Source data
──────
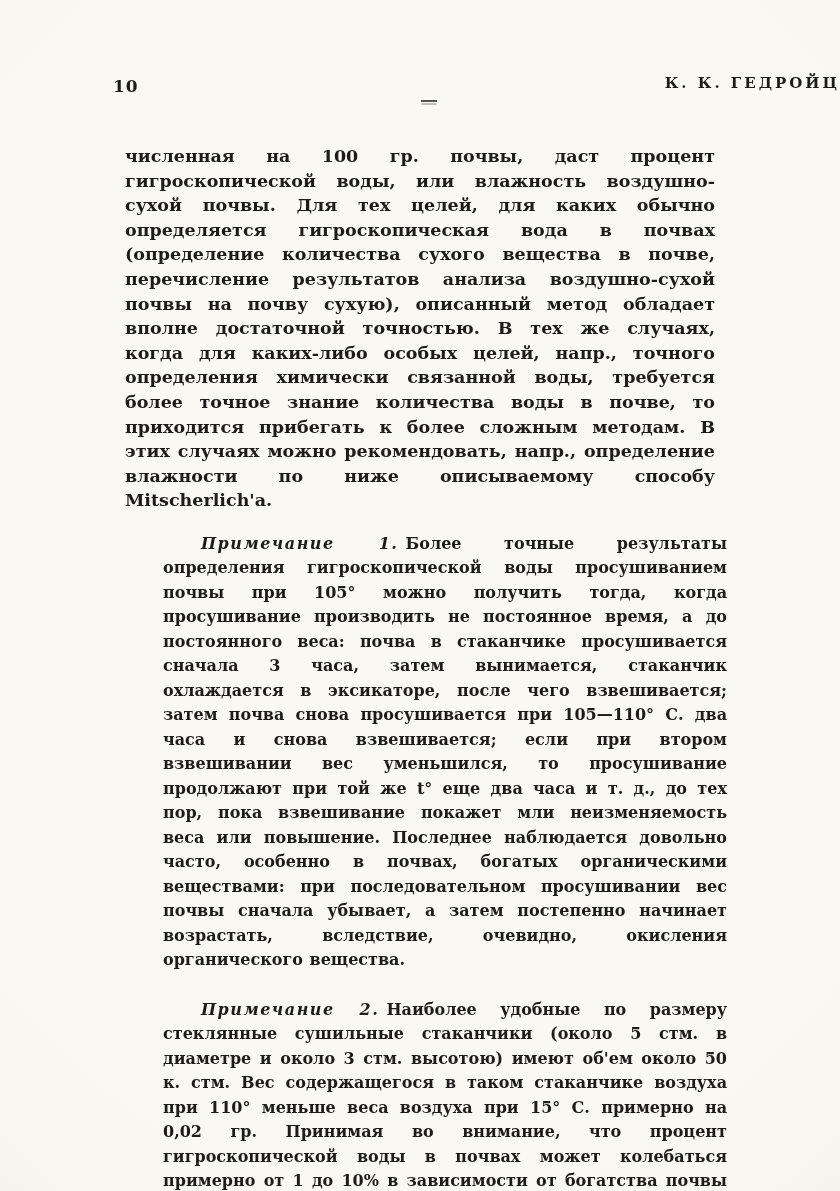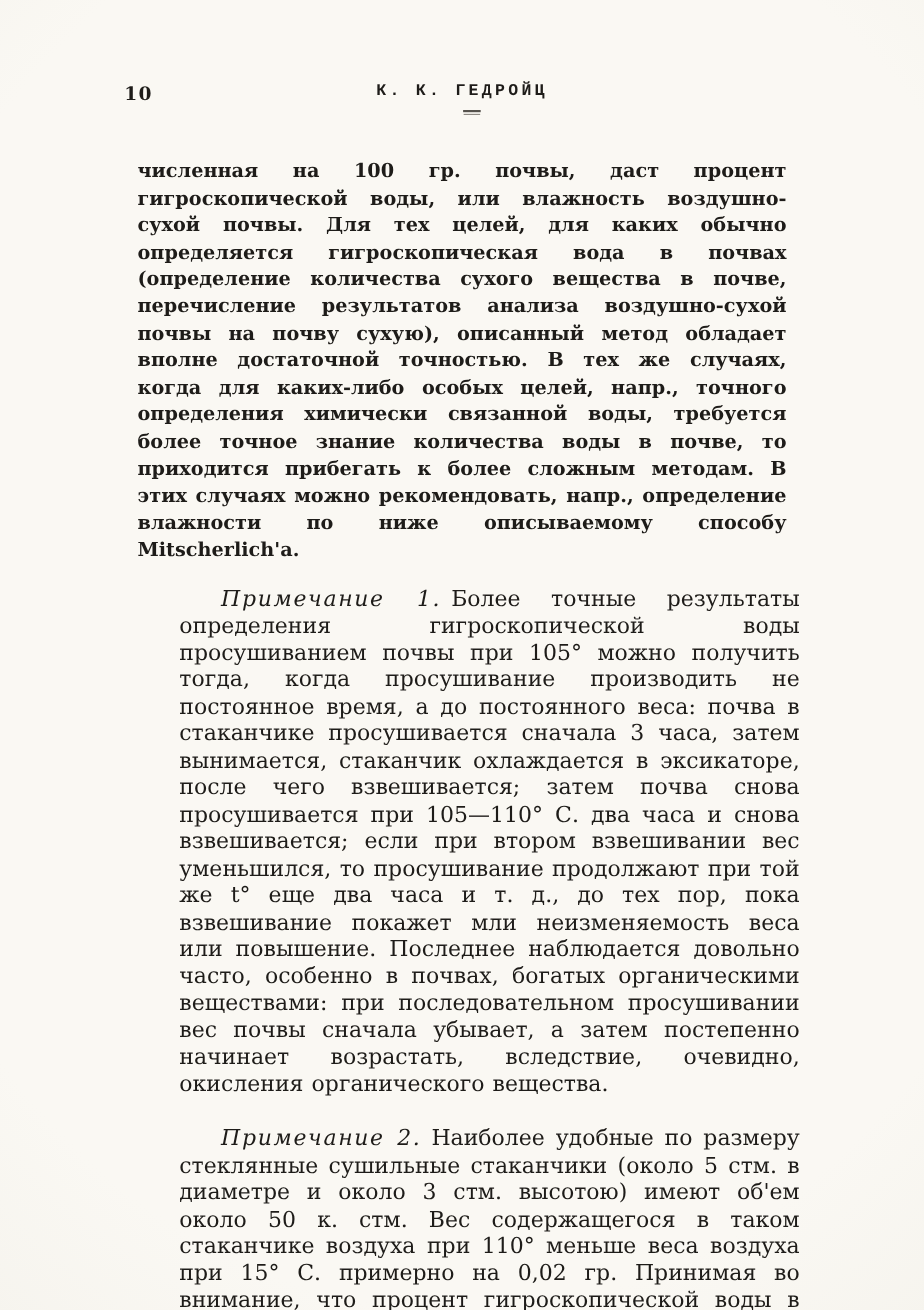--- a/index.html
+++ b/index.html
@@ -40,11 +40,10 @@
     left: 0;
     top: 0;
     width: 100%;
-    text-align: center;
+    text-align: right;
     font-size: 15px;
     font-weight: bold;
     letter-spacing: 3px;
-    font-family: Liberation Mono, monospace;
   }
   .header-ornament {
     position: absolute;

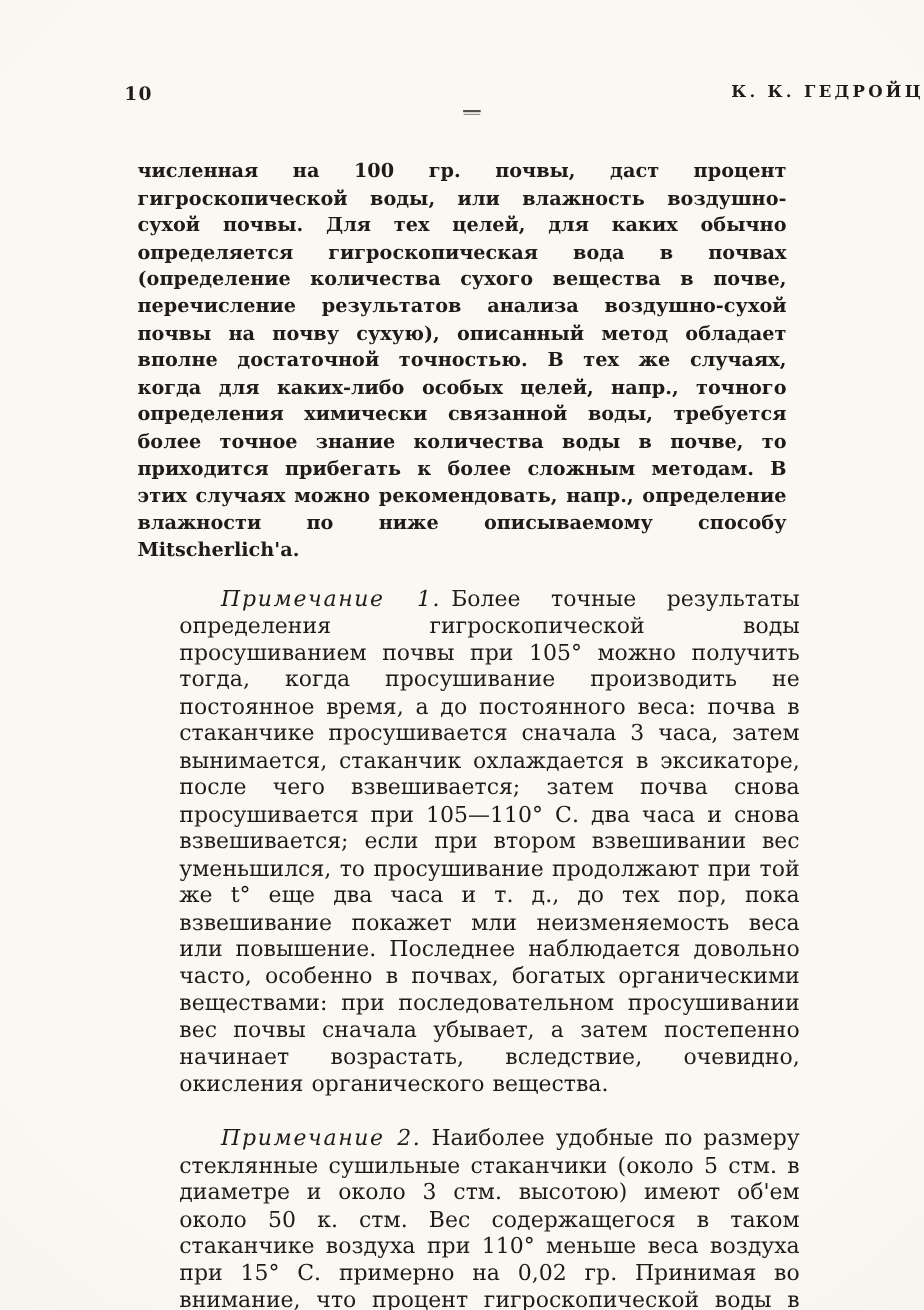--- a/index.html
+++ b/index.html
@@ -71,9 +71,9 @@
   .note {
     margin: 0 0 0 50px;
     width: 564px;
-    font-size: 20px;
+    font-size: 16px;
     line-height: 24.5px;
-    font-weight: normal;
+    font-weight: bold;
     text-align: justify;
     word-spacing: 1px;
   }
──────
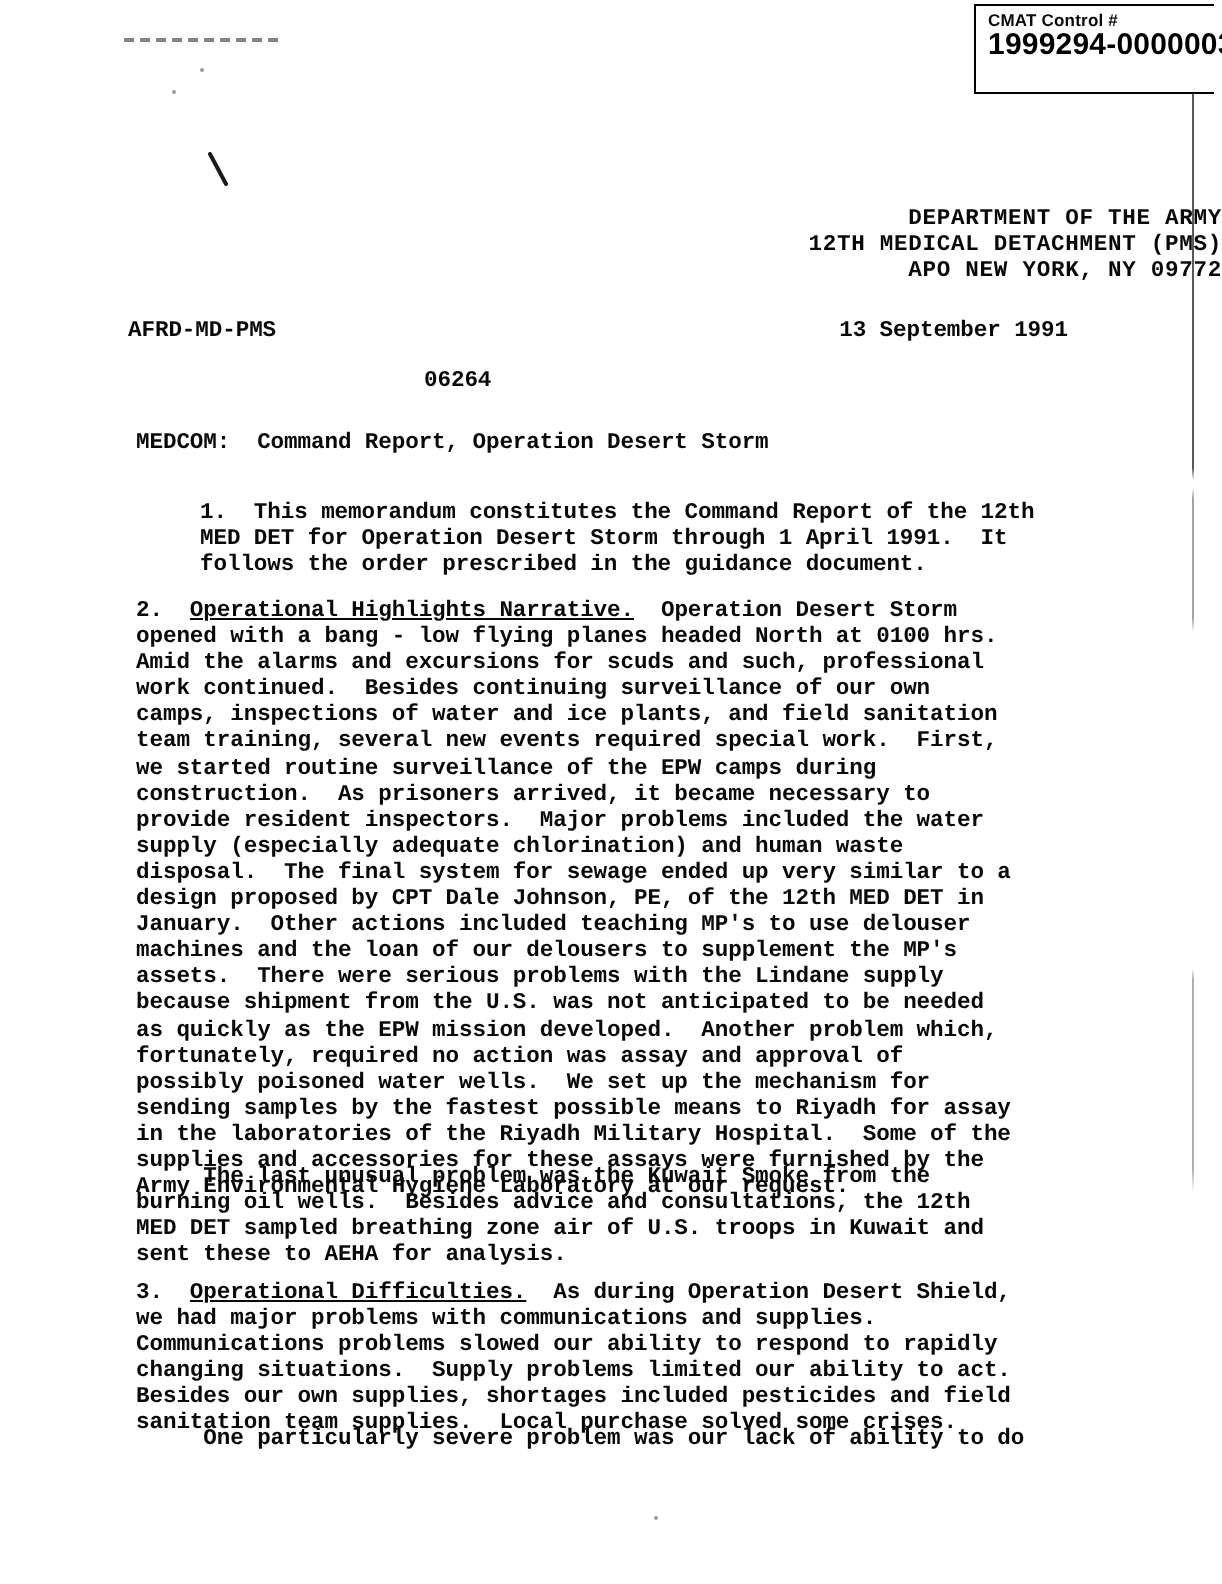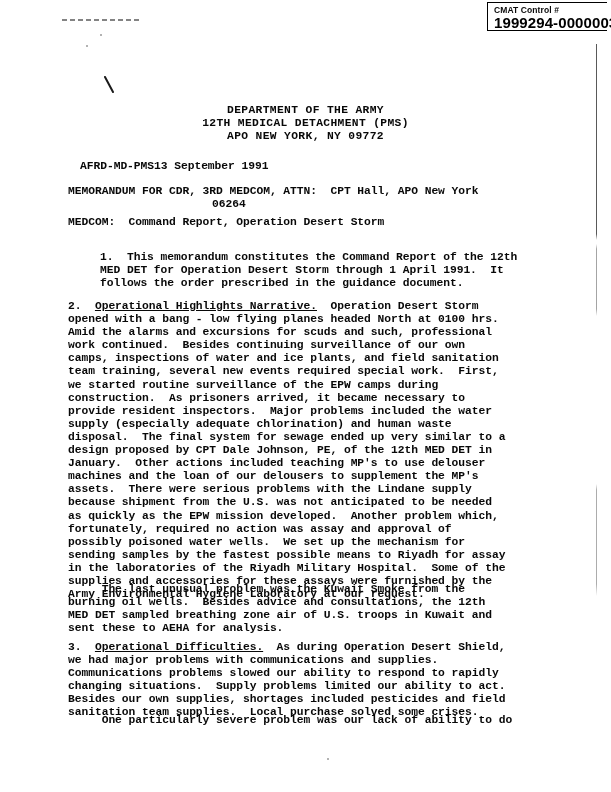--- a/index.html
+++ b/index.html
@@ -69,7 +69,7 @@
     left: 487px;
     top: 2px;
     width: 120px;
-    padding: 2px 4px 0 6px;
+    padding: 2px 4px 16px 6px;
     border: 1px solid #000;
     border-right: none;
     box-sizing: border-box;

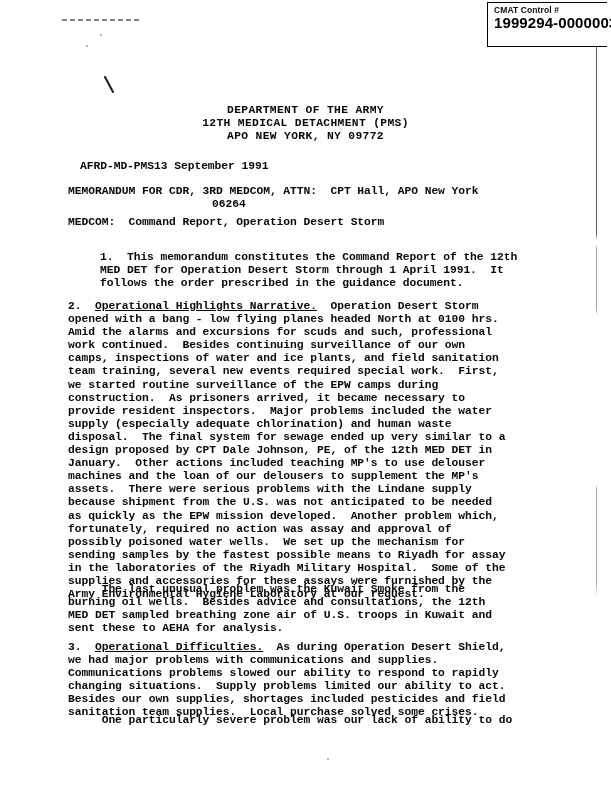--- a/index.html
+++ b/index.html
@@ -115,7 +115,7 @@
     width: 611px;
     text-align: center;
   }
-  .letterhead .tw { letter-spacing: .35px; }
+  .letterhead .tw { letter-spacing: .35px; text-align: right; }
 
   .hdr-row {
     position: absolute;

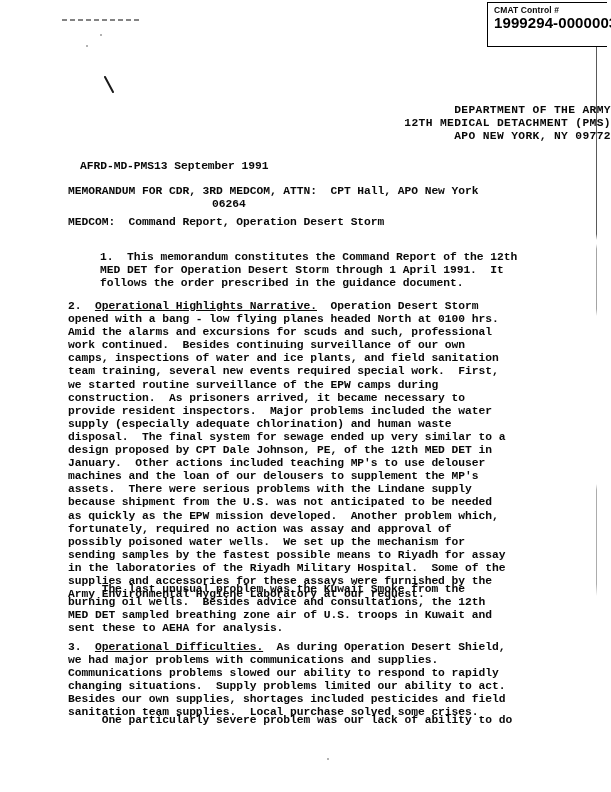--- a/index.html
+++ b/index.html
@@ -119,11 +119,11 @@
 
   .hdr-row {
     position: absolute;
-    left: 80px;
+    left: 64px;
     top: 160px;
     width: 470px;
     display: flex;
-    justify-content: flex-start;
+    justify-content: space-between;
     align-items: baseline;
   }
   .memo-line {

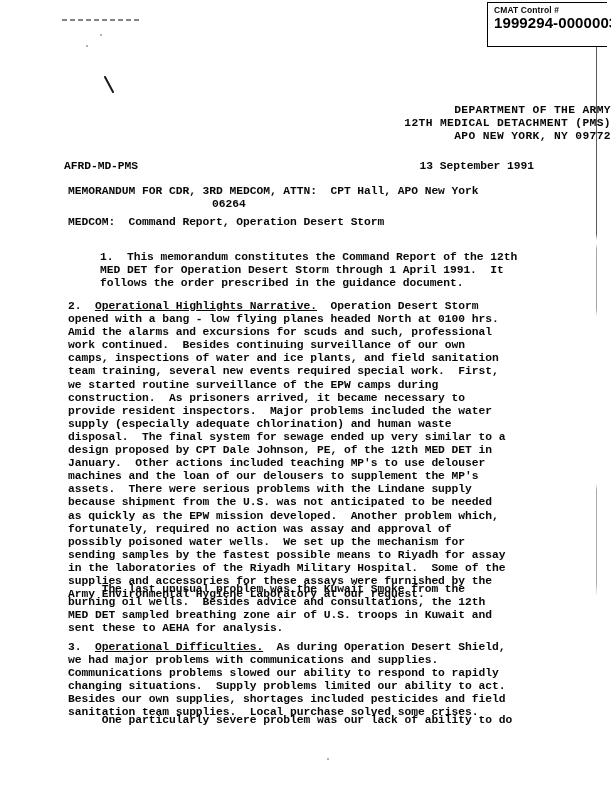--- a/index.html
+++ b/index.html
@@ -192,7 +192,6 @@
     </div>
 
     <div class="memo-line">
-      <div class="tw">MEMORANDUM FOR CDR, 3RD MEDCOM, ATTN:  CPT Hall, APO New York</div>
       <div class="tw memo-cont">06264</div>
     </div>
──────
Wherever a line in the data above holds the word "center", copy that line.

* ANSWER TO THIS EXERCISE
-    text-align: center;
     text-align: center;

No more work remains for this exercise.